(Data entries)
■ ■ ■ ■ ■

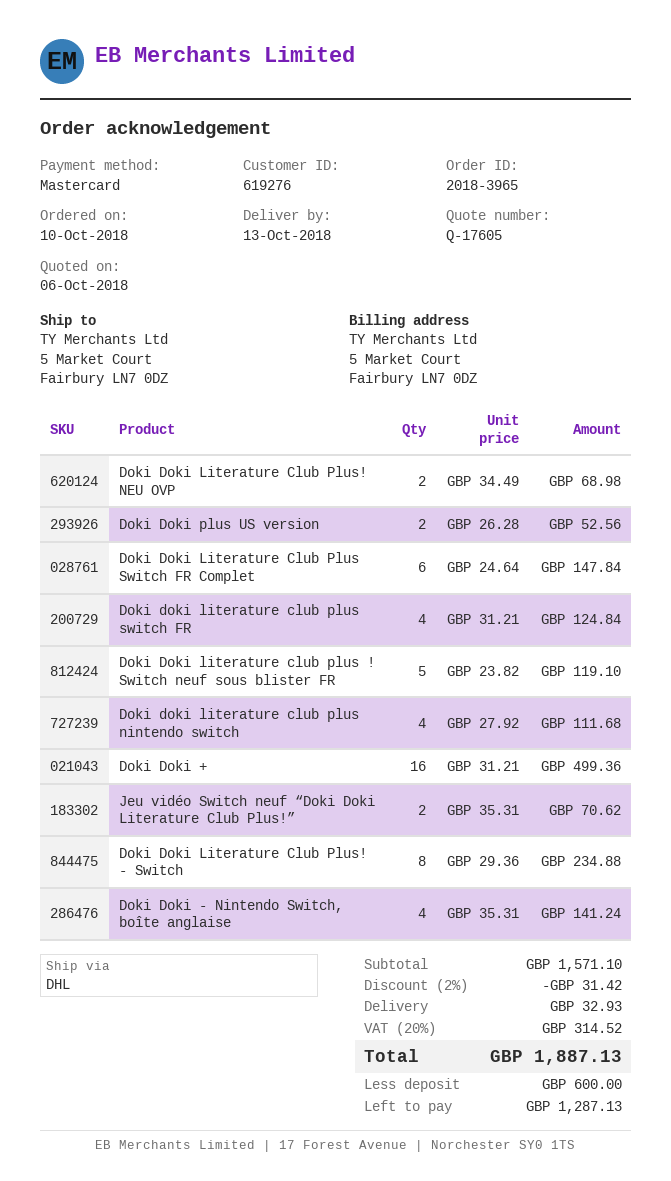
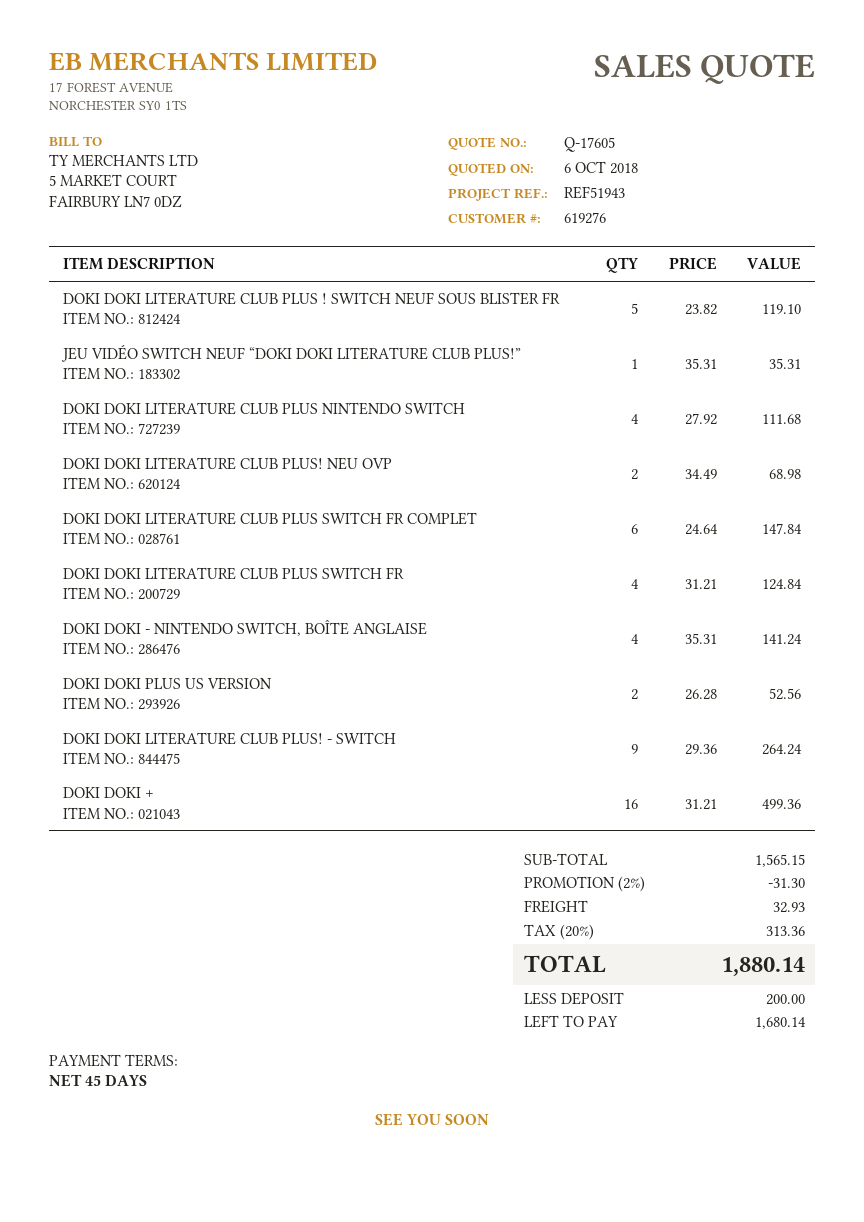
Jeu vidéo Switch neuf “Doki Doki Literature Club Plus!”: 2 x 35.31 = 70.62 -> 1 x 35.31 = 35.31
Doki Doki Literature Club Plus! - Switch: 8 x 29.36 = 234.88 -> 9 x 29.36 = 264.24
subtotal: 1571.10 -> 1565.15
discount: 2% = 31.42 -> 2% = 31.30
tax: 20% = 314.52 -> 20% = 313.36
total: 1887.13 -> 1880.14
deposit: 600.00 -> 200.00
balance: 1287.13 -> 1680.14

■ ■ ■ ■ ■

Exercise:
Note each line above that contains "Plus" and copy it out.

Exercise solution:
Jeu vidéo Switch neuf “Doki Doki Literature Club Plus!”: 2 x 35.31 = 70.62 -> 1 x 35.31 = 35.31
Doki Doki Literature Club Plus! - Switch: 8 x 29.36 = 234.88 -> 9 x 29.36 = 264.24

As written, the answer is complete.